>>>
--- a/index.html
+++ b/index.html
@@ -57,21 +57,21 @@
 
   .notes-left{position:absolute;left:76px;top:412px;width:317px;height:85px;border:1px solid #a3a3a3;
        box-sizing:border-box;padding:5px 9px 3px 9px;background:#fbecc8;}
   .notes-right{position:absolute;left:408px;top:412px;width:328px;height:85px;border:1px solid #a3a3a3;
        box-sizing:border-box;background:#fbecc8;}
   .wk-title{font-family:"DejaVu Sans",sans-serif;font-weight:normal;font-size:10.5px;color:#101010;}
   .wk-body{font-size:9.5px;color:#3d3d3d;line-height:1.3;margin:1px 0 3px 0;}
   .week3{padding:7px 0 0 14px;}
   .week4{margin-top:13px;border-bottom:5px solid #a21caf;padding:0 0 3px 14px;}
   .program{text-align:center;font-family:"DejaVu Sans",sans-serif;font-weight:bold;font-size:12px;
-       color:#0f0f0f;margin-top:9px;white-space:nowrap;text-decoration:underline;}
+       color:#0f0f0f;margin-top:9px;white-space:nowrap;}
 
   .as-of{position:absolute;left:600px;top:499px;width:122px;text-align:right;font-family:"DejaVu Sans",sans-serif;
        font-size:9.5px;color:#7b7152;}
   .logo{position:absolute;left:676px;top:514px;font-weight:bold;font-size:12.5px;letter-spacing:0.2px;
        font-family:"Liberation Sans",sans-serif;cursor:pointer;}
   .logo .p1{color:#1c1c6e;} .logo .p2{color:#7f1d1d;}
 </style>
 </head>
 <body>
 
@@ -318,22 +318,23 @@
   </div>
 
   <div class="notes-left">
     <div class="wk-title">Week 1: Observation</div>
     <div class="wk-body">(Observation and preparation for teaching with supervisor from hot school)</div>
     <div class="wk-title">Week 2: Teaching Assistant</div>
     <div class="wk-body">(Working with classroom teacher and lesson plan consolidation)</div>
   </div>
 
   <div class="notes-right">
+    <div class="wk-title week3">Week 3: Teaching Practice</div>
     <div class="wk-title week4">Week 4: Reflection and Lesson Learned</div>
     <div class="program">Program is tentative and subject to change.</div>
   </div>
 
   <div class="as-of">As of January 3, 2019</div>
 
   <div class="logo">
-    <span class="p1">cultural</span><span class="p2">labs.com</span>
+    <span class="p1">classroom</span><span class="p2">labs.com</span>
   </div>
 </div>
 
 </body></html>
<<<
■ Exercise directions ■
Every line in the data above that contains the word "labs" should be copied.

■ Task response ■
-    <span class="p1">cultural</span><span class="p2">labs.com</span>
+    <span class="p1">classroom</span><span class="p2">labs.com</span>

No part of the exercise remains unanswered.